Meno risaputo è quello che ha scoperto un team di investigatori dell’Onu esaminando transazioni bancarie avvenute con parenti di migranti residenti in Svezia. Depositi effettuati su conti svedesi, poi trattati attraverso il sistema hawala: i bonifici effettuati unicamente sulla parola e in seguito saldati, eludendo la tracciabilità, a attraverso compensazioni in banche di Sudan, Dubai, Emirati Arabi Uniti, dove il denaro viene poi riciclato.
Finanza criminale? Certamente, ma l’elusione delle tasse da parte delle multinazionali occidentali e cinesi operanti in Africa riducono da sempre gli introiti legali agli stati africani di almeno 50 miliardi di dollari l’anno senza che nessuno parli mai di chiusura dei centri finanziari off-shore e di trasparenza nella rendicontazione frequenza.

Minniti ha di recente presentato un piano per la stabilizzazione del deserto e dei fragili confini che lo attraversano con il Mali
il Niger e il Ciad. Dopo il vertice della scorsa settimana a Parigi appare chiaro che la promessa di bloccare il traffico di persone nel Sahara è la prova di buona volontà che l’Europa vuole ottenere prima di procedere alla concessione di finanziamenti europei) per la ricostruzione in Libia.

I 60 capi tribù e sindaci libici che ha incontrato il Ministro Minniti gli hanno fatto presente che l’aiuto da portare alle persone bloccate lungo la rotta verso la costa non deve dimenticare le necessità dei residenti impoveriti da anni di guerra… per loro di alternativo ci sarebbe solo il traffico di armi e la droga. Molto meglio per tutti investimenti e progetti duraturi dall’Europa. E meglio anche per le aziende europee: sostituire con nuovi hot spot gli attuali centri di detenzione lungo la rotta del Sahara potrebbe divenire un’opportunità economica per le ditte che li costruiranno.

Do ut des.

Mentre a Tripoli si dice che gli 007 italiani stiano pagando i trafficanti per tenere fermi i barconi sulle spiagge Serraji in luglio ha firmato un nuovo accordo con l’Italia che permette alle navi militari del nostro Paese di entrare nelle acque territoriali libiche e respingere i migranti, senza nessuna preventiva identificazione.

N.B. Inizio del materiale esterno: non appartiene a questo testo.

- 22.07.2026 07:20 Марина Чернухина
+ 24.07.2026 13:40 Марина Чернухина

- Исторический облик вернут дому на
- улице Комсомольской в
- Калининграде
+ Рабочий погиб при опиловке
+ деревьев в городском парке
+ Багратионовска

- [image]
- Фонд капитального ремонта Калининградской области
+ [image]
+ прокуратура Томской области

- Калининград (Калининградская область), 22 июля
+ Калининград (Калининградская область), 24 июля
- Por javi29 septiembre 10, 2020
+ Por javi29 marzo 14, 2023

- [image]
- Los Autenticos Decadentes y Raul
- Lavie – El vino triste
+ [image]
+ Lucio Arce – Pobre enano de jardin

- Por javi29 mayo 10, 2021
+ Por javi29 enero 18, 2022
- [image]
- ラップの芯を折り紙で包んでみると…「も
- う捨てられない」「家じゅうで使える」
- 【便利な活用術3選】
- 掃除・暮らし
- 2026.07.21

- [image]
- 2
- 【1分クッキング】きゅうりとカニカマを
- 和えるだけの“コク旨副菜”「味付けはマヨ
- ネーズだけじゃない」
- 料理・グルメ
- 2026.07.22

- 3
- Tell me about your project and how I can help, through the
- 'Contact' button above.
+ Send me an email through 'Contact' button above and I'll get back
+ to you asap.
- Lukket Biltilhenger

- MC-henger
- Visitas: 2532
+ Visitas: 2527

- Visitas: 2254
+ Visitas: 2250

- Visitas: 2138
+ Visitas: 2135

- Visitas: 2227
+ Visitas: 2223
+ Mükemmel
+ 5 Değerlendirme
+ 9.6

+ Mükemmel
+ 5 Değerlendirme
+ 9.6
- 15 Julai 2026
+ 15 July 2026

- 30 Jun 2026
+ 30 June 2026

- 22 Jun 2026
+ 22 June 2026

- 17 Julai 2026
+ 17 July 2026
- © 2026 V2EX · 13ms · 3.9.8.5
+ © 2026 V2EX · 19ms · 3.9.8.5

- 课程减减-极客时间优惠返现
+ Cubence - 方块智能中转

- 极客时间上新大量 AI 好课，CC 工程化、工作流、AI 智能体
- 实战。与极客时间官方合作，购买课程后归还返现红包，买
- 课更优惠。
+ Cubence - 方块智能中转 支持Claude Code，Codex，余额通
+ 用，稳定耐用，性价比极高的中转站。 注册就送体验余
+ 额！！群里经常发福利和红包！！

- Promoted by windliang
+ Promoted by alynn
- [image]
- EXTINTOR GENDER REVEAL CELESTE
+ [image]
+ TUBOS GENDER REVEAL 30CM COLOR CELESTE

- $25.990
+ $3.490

Durante un dibattito tenuto alla Versiliana lo scorso 2 settembre a Minniti sono state poste queste domande:

“Ora che gli sbarchi sono calati in modo drastico, qual è la sorte dei migranti e in quali condizioni vengono costretti dalle autorità libiche?”

“L’Italia prima e l’Europa poi, quale controllo hanno sulle loro condizioni di detenzione?”

Il Ministro ha risposto così: “So che la Libia è strutturalmente instabile e che bisogna affrontare il tema dei diritti umani in quelle aree… non fatemi così stupido”.

Già, ma il piano del Viminale prevede il rafforzamento di governi africani nella gestione dei flussi ma non quello del loro Stato di diritto: il rispetto dei diritti umani viene citato, ma sempre in relazione alla sola gestione dei flussi.